[Revision tracking records]

*** Block opens ***

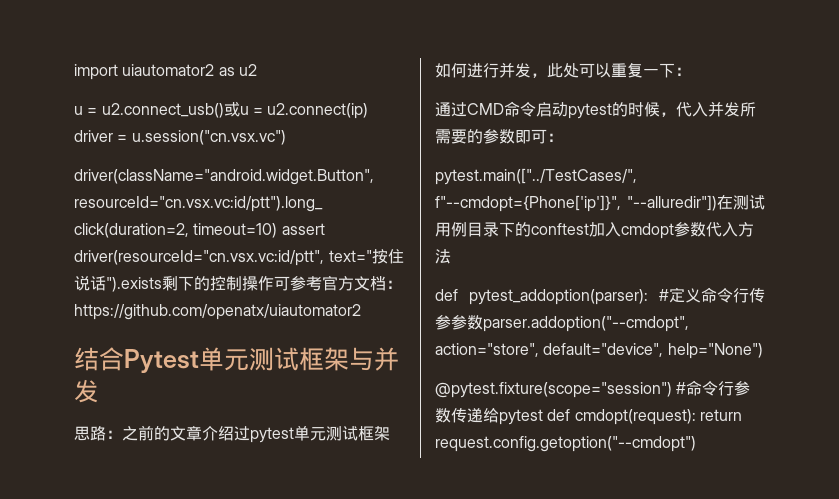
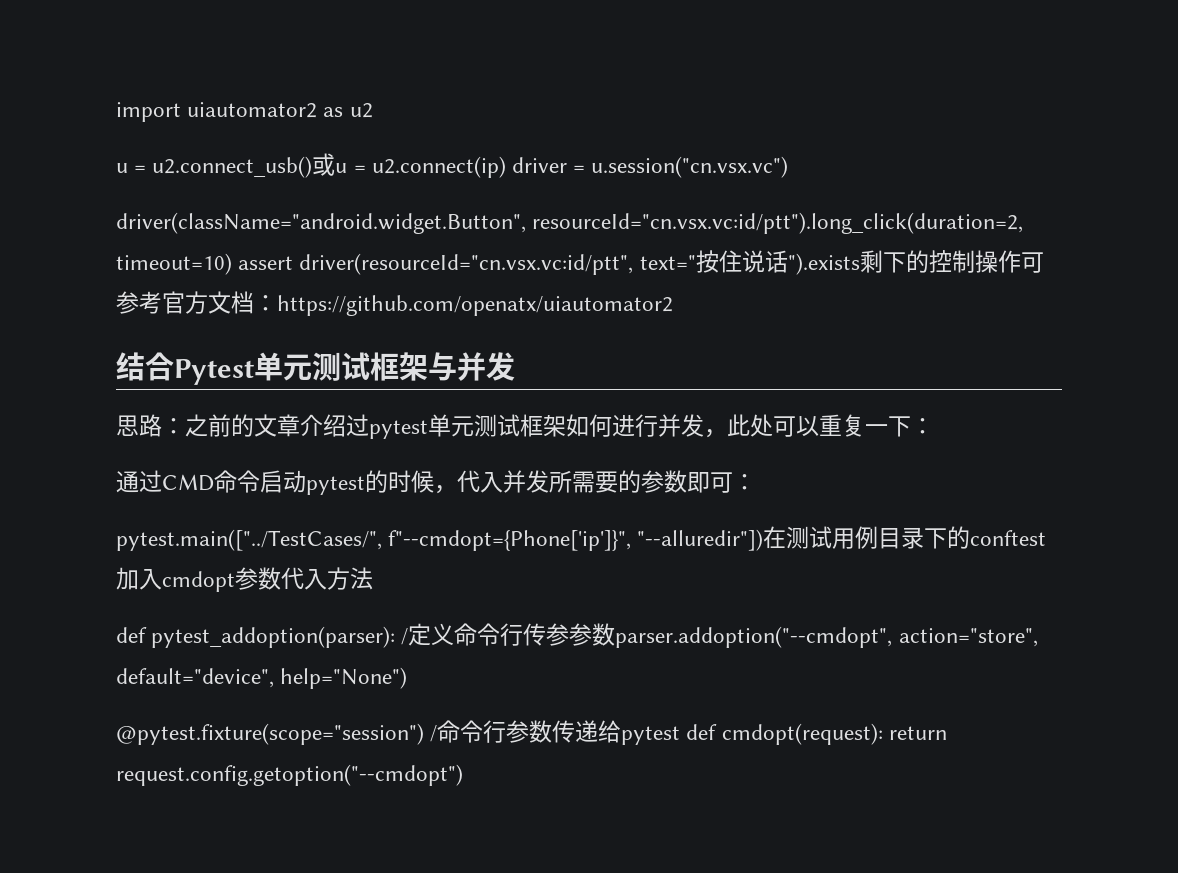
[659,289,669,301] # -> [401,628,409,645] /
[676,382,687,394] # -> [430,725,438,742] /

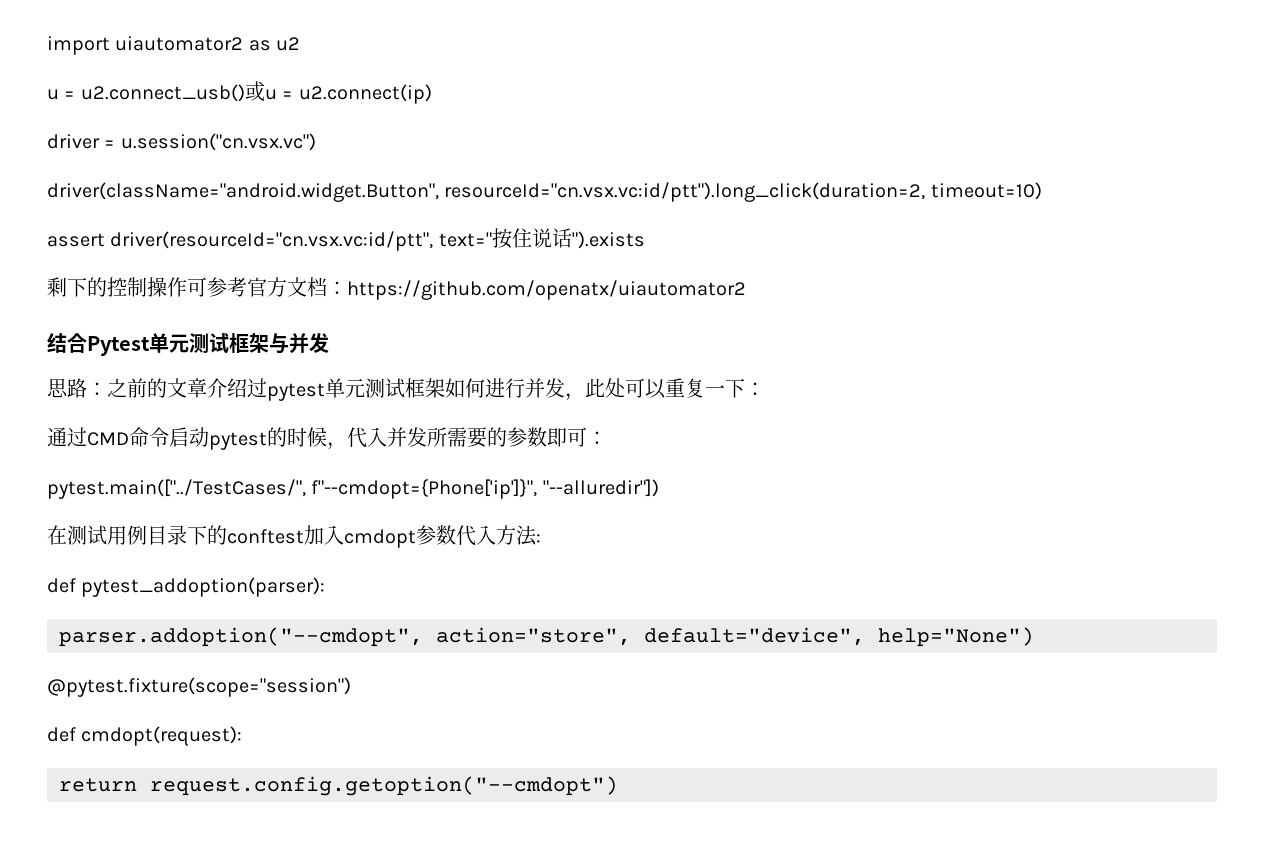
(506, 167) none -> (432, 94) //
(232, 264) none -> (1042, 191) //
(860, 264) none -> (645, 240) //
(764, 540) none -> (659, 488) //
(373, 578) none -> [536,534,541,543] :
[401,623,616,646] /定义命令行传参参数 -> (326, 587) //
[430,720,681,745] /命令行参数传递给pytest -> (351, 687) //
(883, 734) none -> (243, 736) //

*** Block closes ***

Output nothing but the number of lines in the data containing the string "none".

> Result for this task
6